Directions for this task:
Search the entries for the word "PLATED" and report each line that has it.

Exercise inputs:
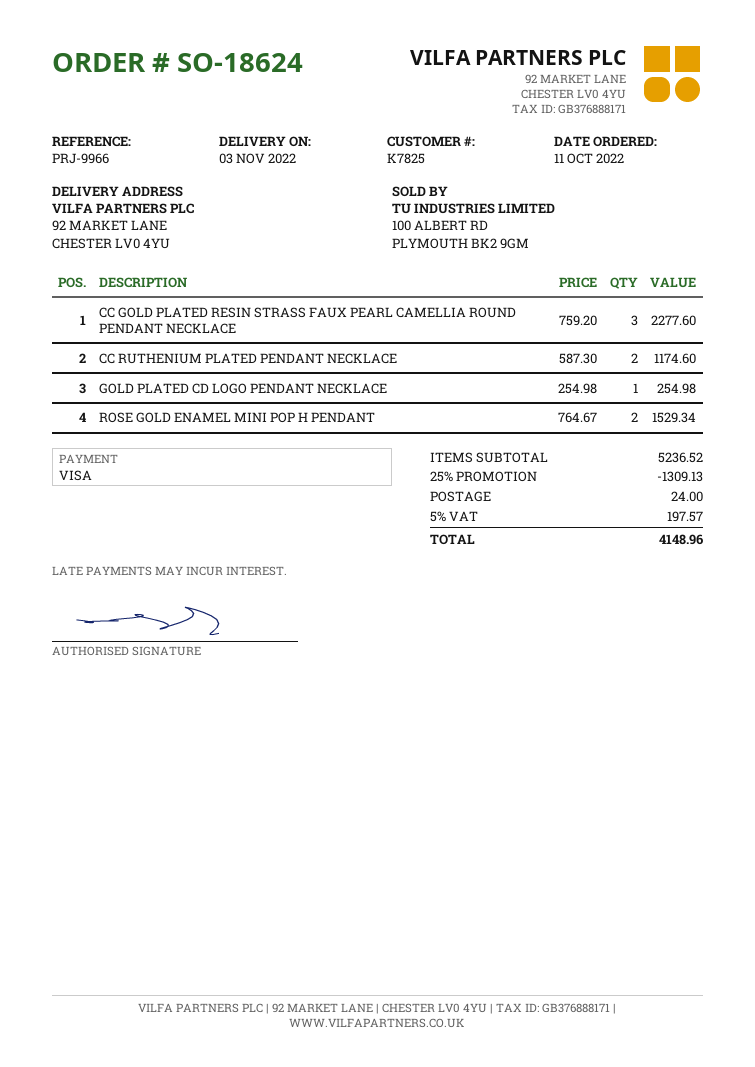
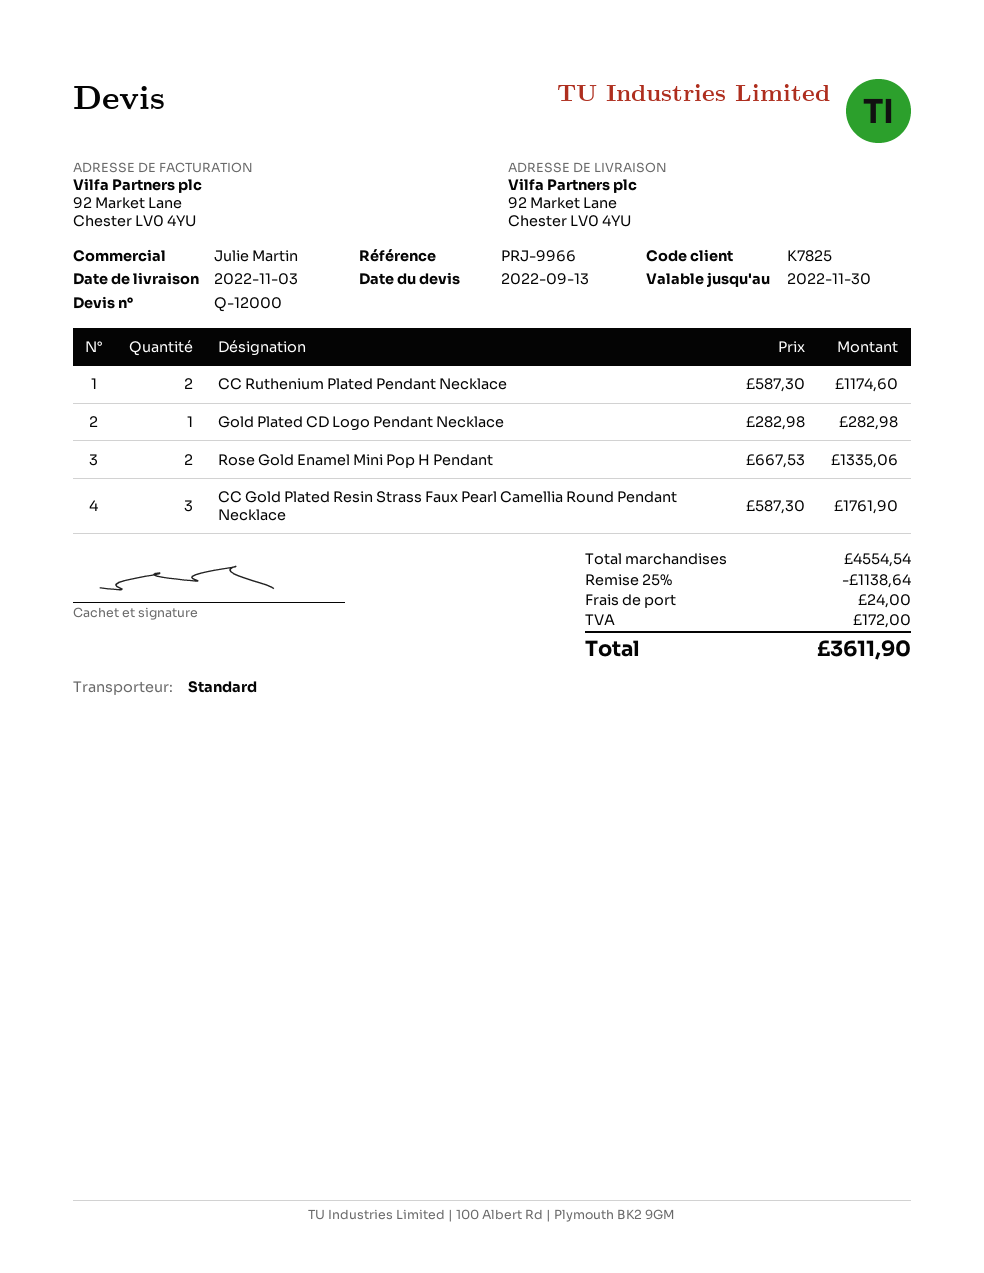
CC GOLD PLATED RESIN STRASS FAUX PEARL CAMELLIA ROUND PENDANT NECKLACE: 3 x 759.20 = 2277.60 -> 3 x 587.30 = 1761.90
GOLD PLATED CD LOGO PENDANT NECKLACE: 1 x 254.98 = 254.98 -> 1 x 282.98 = 282.98
ROSE GOLD ENAMEL MINI POP H PENDANT: 2 x 764.67 = 1529.34 -> 2 x 667.53 = 1335.06
subtotal: 5236.52 -> 4554.54
discount: 25% = 1309.13 -> 25% = 1138.64
tax: 197.57 -> 172.00
total: 4148.96 -> 3611.90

Output for this exercise:
CC GOLD PLATED RESIN STRASS FAUX PEARL CAMELLIA ROUND PENDANT NECKLACE: 3 x 759.20 = 2277.60 -> 3 x 587.30 = 1761.90
GOLD PLATED CD LOGO PENDANT NECKLACE: 1 x 254.98 = 254.98 -> 1 x 282.98 = 282.98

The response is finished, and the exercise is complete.